GRAILLE, voyez Corneille.

GRAIN (Page 7:812)

* GRAIN, (Gramm.) il s'est dit d'abord des petits corps ou fruits que les arbres & les plantes produisent; qui leur servent de semences, ou qui les contiennent. Ainsi on dit un grain de raisin, un grain de blé, d'orge, d'avoine, de seigle. On a étendu cette dénomination à d'autres petits corps, à des fragmens, à des configurations; & on a dit un grain d'or pour une petite portion d'or: la molécule differe du grain, en ce qu'elle est plus petite; il faut plusieurs molécules réunies pour faire un grain. On a dit le grain de l'acier, pour ces inégalités qui offrent à la fracture d'un morceau d'acier l'image d'une crystallisation réguliere, sur - tout si le refroidissement n'a pas été subit; car le refroidissement précipité gâte cette apparence, de même que l'évaporation hâtée altere la régularité des crystaux: un grain de chapelet, pour un petit corps rond de verre, d'ivoire, de bois, ou d'autre matiere, percé de part en part d'un trou qui sert à l'enfiler avec un certain nombre d'autres, à l'aide desquels celui qui s'en sert sait le compte exact des pater & des ave qu'il récite: les grains, pour la collection générale des fromentacés qui servent à la nourriture de l'homme & des animaux; les gros grains sont ceux qui servent à la nourriture de l'homme; les menus, ceux qui servent à la nourriture des animaux: un grain de métal, pour un petit globule rond de métal qu'on obtient dans la réduction d'une petite portion de mine ou de chaux métallique, & qu'on trouve à la pointe d'une des matieres qui ont servi de flux ou de fondant: un grain de vérole, pour une pustule considérée séparément; il se dit & de la pustule & de la tache qu'elle laisse communément. Grain a encore d'autres acceptions; c'est un poids, une monnoie, &c. Voyez les articles suivans, mais sur - tout l'article Grains (Economie politiq.), où ce terme est considéré selon son objet le plus important.

Grains (Page 7:812)

Grains, (Economie polit.) Les principaux objets du Commerce en France, sont les grains, les vins & caux de - vie, le sel, les chanvres & les lins, les laines, & les autres produits que fournissent les bestiaux: les manufactures des toiles & des étoffes communes peuvent augmenter beaucoup la valeur des chanvres, des lins, & des laines, & procurer la subsistance à beaucoup d'hommes qui seroient occupés à des travaux si avantageux. Mais on apperçoit aujourd'hui que la production & le commerce de la plûpart de ces denrées sont presque anéantis en France. Depuis long - tems les manufactures de luxe ont séduit la nation; nous n'avons ni la soie ni les laines convenables pour fabriquer les belles étoffes & les draps fins; nous nous sommes livrés à une industrie qui nous étoit étrangere; & on y a employé une multitude d'hommes, dans le tems que le royaume se dépeuploit & que les campagnes devenoient desertes.

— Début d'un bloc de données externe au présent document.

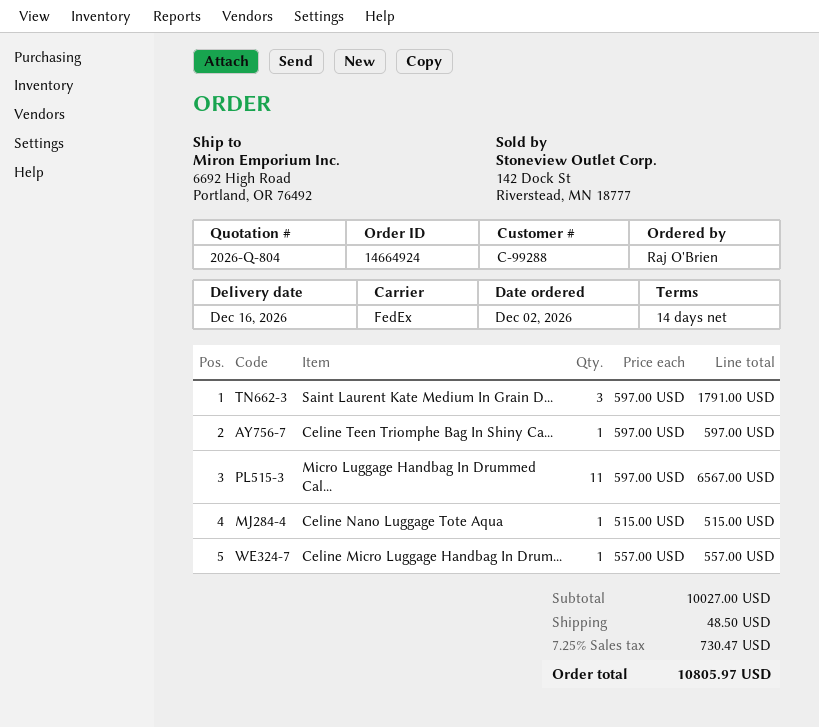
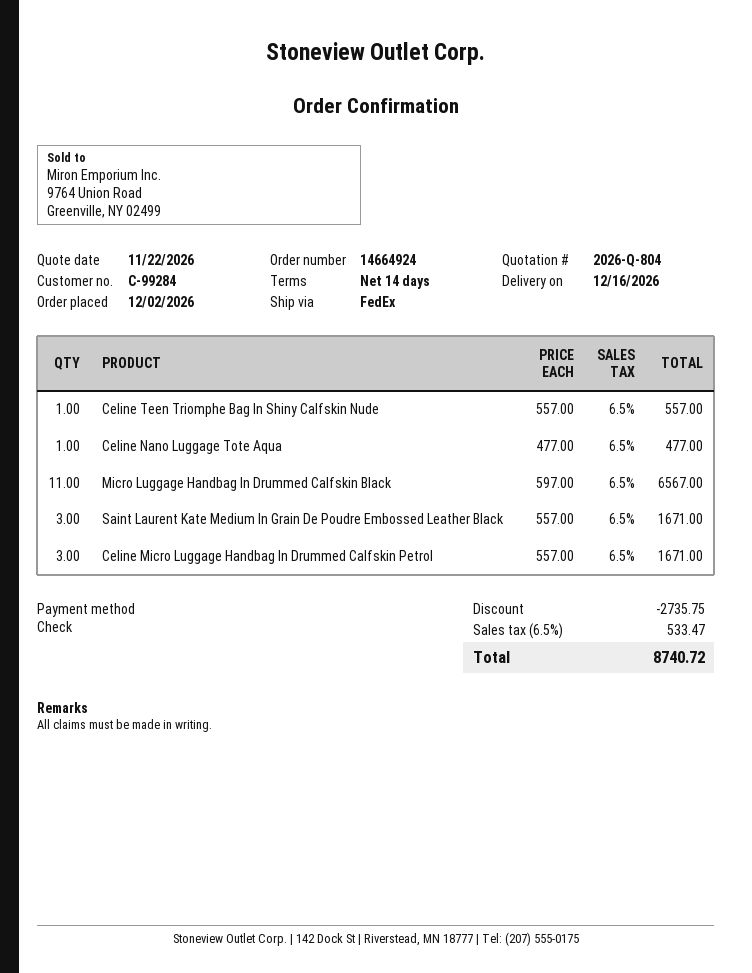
customer number: C-99288 -> C-99284
Saint Laurent Kate Medium In Grain D...: 3 x 597.00 = 1791.00 -> 3 x 557.00 = 1671.00
Celine Teen Triomphe Bag In Shiny Ca...: 1 x 597.00 = 597.00 -> 1 x 557.00 = 557.00
Celine Nano Luggage Tote Aqua: 1 x 515.00 = 515.00 -> 1 x 477.00 = 477.00
Celine Micro Luggage Handbag In Drum...: 1 x 557.00 = 557.00 -> 3 x 557.00 = 1671.00
discount: none -> 2735.75
shipping: 48.50 -> none
tax: 7.25% = 730.47 -> 6.5% = 533.47
total: 10805.97 -> 8740.72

On a fait baisser le prix de nos blés, afin que la fabrication & la main - d'oeuvre sussent moins cheres que chez l'étranger: les hommes & les richesses se sont accumulés dans les villes; l'Agriculture, la plus féconde & la plus noble partie de notre commerce, la source des revenus du royaume, n'a pas été envisagée comme le fond primitif de nos richesses; elle n'a paru intéresser que le fermier & le paysan: on a borné leurs travaux à la subsistance de la nation, qui par l'achat des denrées paye les dépenses de la culture; & on a crû que c'étoit un commerce ou un trafic établi sur l'industrie, qui devoit apporter l'or & l'argent dans le royaume. On a défendu de planter des vignes; on a recommandé la culture des mûriers; on a arrêté le débit des productions de l'Agriculture & diminué le revenu des terres, pour favoriser des manufactures préjudiciables à notre propre commerce.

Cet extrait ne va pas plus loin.